Sono arrivate in Italia le prime veterinarie scappate dall'Ucraina. Le 14 professioniste sono state accolte insieme ai loro familiari grazie all'intervento dell'Anmvi, l'associazione nazionale medici veterinari italiani.
«Ringrazio i colleghi per la generosità – ha dichiarato il presidente dell'Anmvi Marco Melosi – che non si è limitata all’esercizio della professione, ma anche a farsi carico di trovare un alloggio e una sistemazione per i colleghi e i loro familiari. Per comprendere l’emergenza in atto, è importante sapere che ad oggi i colleghi dall’Ucraina accolti da Anmvi sono tutte donne con al seguito figli e familiari».
L'Anmvi, attraverso un contact point umanitario con base in Polonia, ha raccolto le richieste dei veterinari interessati a rifugiarsi in Italia creando così un canale di comunicazione privilegiato e affidabile con i professionisti in fuga, soprattutto donne, le uniche a poter lasciare liberamente il Paese. In Ucraina, infatti, attualmente vige il divieto per gli uomini tra i 18 e i 60 anni a causa della legge marziale.
Contemporaneamente l'associazione si è rivolta ai veterinari italiani con l'invito a segnalare le strutture veterinarie disponibili ad accogliere temporaneamente un collega fornendo sia un alloggio sia la possibilità di esercitare la professione.
La facoltà di esercitare è stata resa possibile grazie all'intervento del Governo italiano che ha agevolato il riconoscimento della qualifica professionale sanitaria per i medici veterinari arrivati dall'Ucraina. «Al momento – ha chiarito Melosi – non siamo in grado di stimare quanti colleghi verranno temporaneamente a esercitare la professione in Italia, perché molti sono ancora in Ucraina a fornire assistenza agli animali rimasti nel paese». Per questo l’Anmvi aveva risposto già in precedenza all’appello lanciato dall'Usava, la società veterinaria ucraina, aiutando attraverso le donazioni quanti hanno deciso di continuare ad esercitare lì per fare fronte all'emergenza animali causata dalla guerra.

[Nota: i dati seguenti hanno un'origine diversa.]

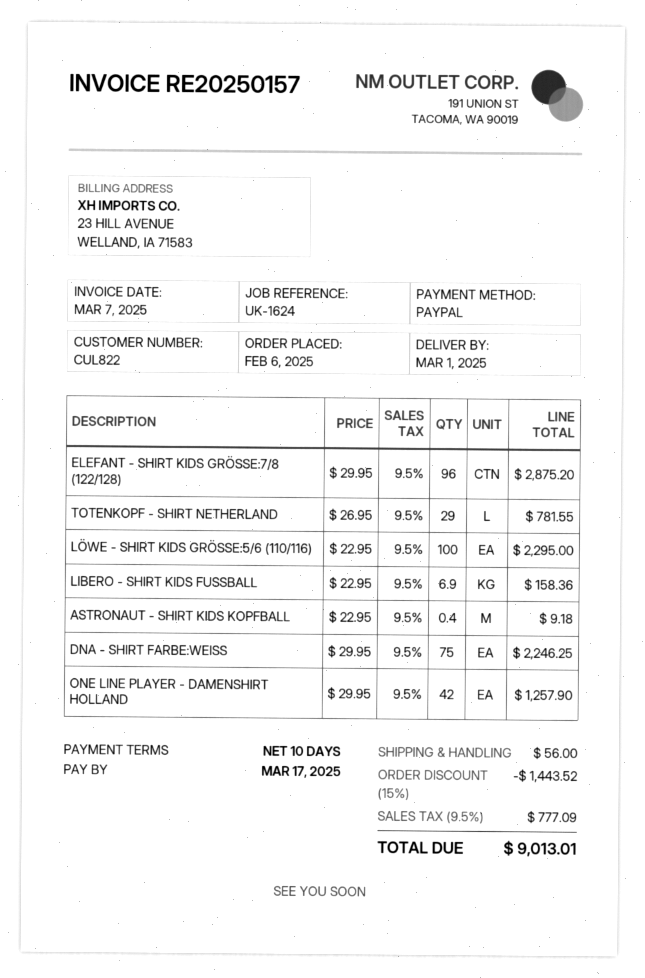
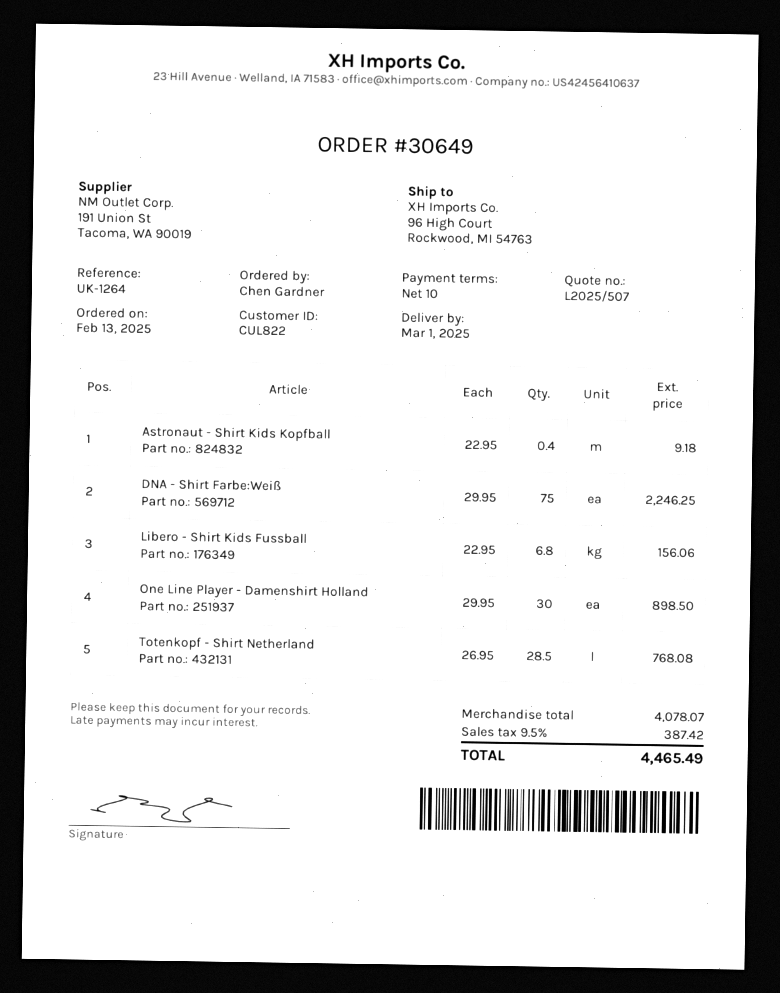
order date: 2025-02-06 -> 2025-02-13
reference: UK-1624 -> UK-1264
ELEFANT - SHIRT KIDS GRÖSSE:7/8 (122/128): 96 x 29.95 = 2875.20 -> none
TOTENKOPF - SHIRT NETHERLAND: 29 x 26.95 = 781.55 -> 28.5 x 26.95 = 768.08
LÖWE - SHIRT KIDS GRÖSSE:5/6 (110/116): 100 x 22.95 = 2295.00 -> none
LIBERO - SHIRT KIDS FUSSBALL: 6.9 x 22.95 = 158.36 -> 6.8 x 22.95 = 156.06
ONE LINE PLAYER - DAMENSHIRT HOLLAND: 42 x 29.95 = 1257.90 -> 30 x 29.95 = 898.50
discount: 15% = 1443.52 -> none
shipping: 56.00 -> none
tax: 9.5% = 777.09 -> 9.5% = 387.42
total: 9013.01 -> 4465.49

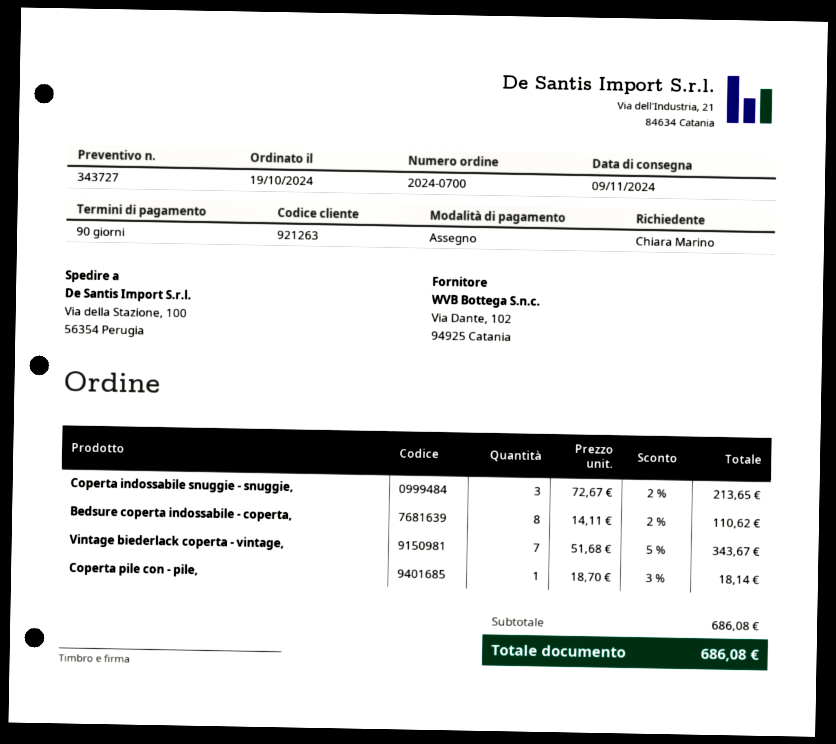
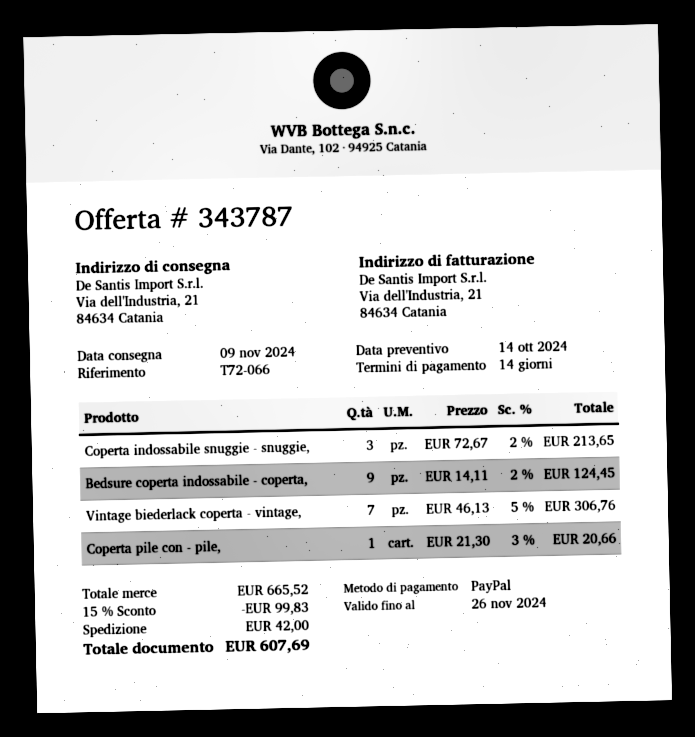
quote number: 343727 -> 343787
payment terms: 90 days -> 14 days
payment method: cheque -> PayPal
ship to: Via della Stazione, 100, 56354 Perugia -> Via dell'Industria, 21, 84634 Catania
Bedsure coperta indossabile - coperta,: 8 x 14.11 - 2% = 110.62 -> 9 x 14.11 - 2% = 124.45
Vintage biederlack coperta - vintage,: 7 x 51.68 - 5% = 343.67 -> 7 x 46.13 - 5% = 306.76
Coperta pile con - pile,: 1 x 18.70 - 3% = 18.14 -> 1 x 21.30 - 3% = 20.66
subtotal: 686.08 -> 665.52
discount: none -> 15% = 99.83
shipping: none -> 42.00
total: 686.08 -> 607.69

Tra gli animali rimasti in Ucraina ci sono cani e gatti randagi, oppure ospiti dei rifugi, che si sono visti chiudere le porte d'ingresso dell'Italia a seguito della circolare diramata dal Ministero della Salute che ne vieta l'ingresso su tutto il territorio nazionale. Oltre ai domestici, Melosi segnala in aggiunta la presenza nelle zone di conflitto dei selvatici e degli animali che vivono nei giardini zoologici, anche loro «bisognosi di assistenza sanitaria».
Sono molti i problemi incontrati dai rifugi anche dal punto di vista sanitario, come aveva segnalato la direttrice del canile di Kyiv che aveva posto l'accento proprio sulla difficoltà di reperire supporto adeguato sanitario per gli animali. Situazione analoga per gli ospiti dello zoo cittadino: molti dei quali infatti hanno dovuto affrontare un lungo e difficile viaggio verso lo zoo di Poznań, in Polonia.